> [TASK REQUIREMENTS]: The required result is each line of the entries below containing the string "PLSMqHGsgUUXCKsjhQTKG".

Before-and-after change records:
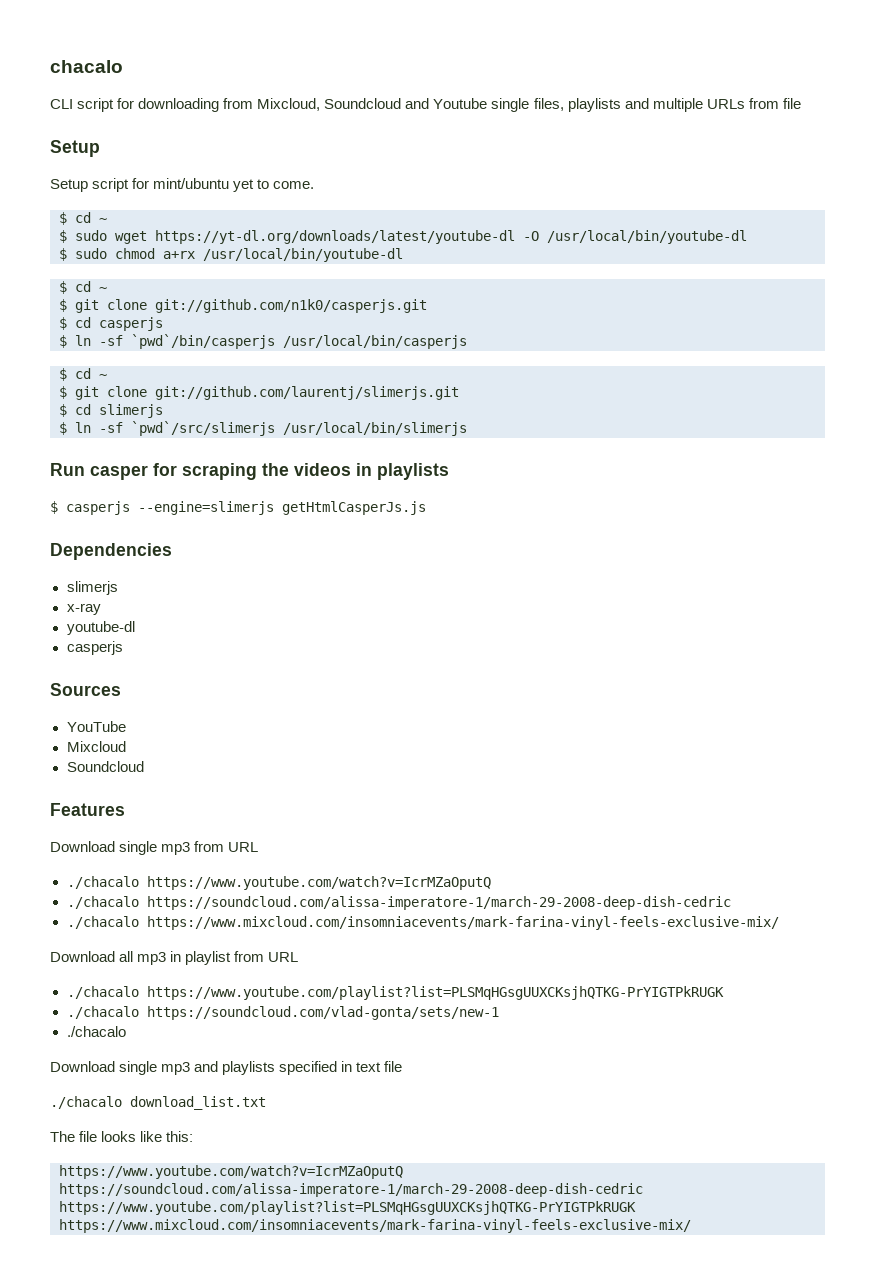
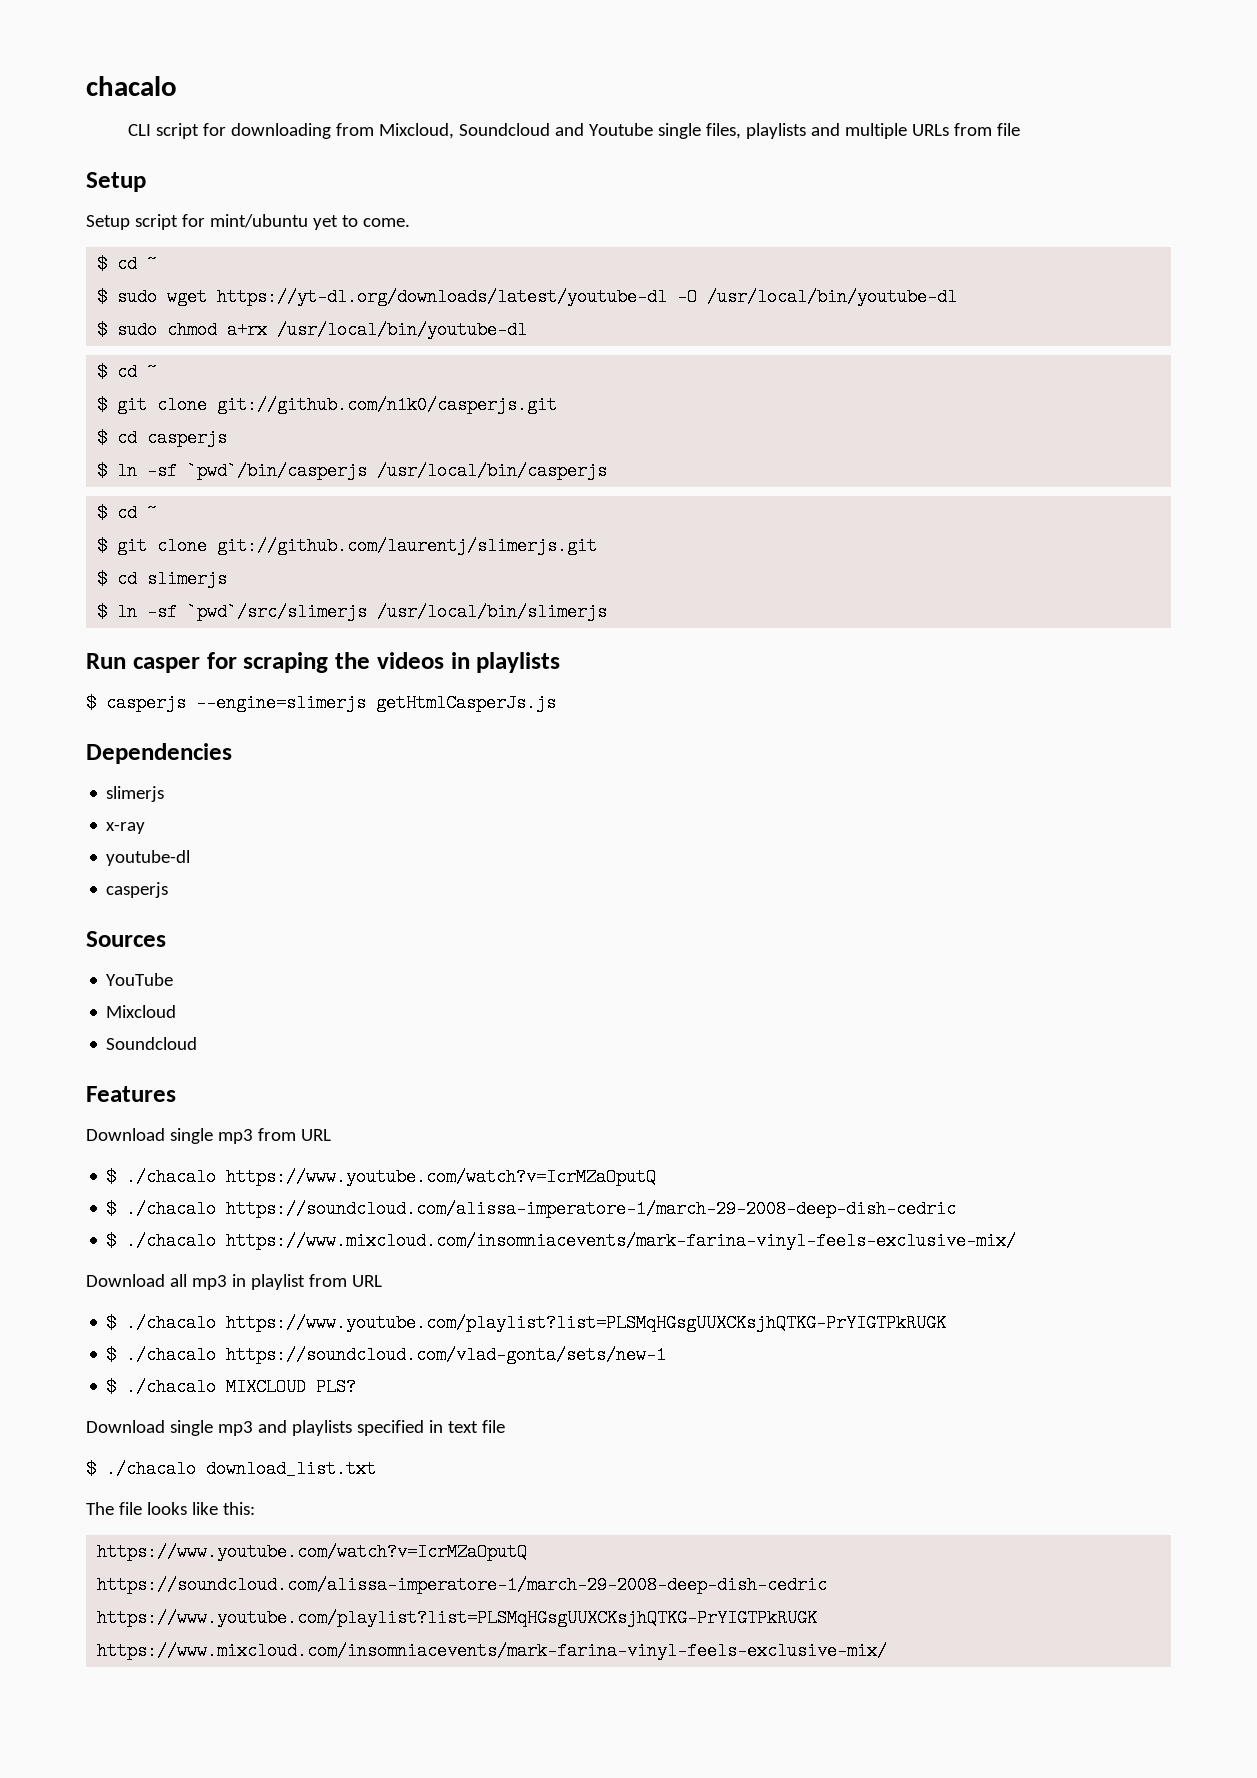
- ./chacalo https://www.youtube.com/watch?v=IcrMZaOputQ
+ $ ./chacalo https://www.youtube.com/watch?v=IcrMZaOputQ
- ./chacalo https://soundcloud.com/alissa-imperatore-1/march-29-2008-deep-dish-cedric
+ $ ./chacalo https://soundcloud.com/alissa-imperatore-1/march-29-2008-deep-dish-cedric
- ./chacalo https://www.mixcloud.com/insomniacevents/mark-farina-vinyl-feels-exclusive-mix/
+ $ ./chacalo https://www.mixcloud.com/insomniacevents/mark-farina-vinyl-feels-exclusive-mix/
- ./chacalo https://www.youtube.com/playlist?list=PLSMqHGsgUUXCKsjhQTKG-PrYIGTPkRUGK
+ $ ./chacalo https://www.youtube.com/playlist?list=PLSMqHGsgUUXCKsjhQTKG-PrYIGTPkRUGK
- ./chacalo https://soundcloud.com/vlad-gonta/sets/new-1
- ./chacalo
+ $ ./chacalo https://soundcloud.com/vlad-gonta/sets/new-1
+ $ ./chacalo MIXCLOUD PLS?
- ./chacalo download_list.txt
+ $ ./chacalo download_list.txt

> [EXERCISE RESPONSE]:
- ./chacalo https://www.youtube.com/playlist?list=PLSMqHGsgUUXCKsjhQTKG-PrYIGTPkRUGK
+ $ ./chacalo https://www.youtube.com/playlist?list=PLSMqHGsgUUXCKsjhQTKG-PrYIGTPkRUGK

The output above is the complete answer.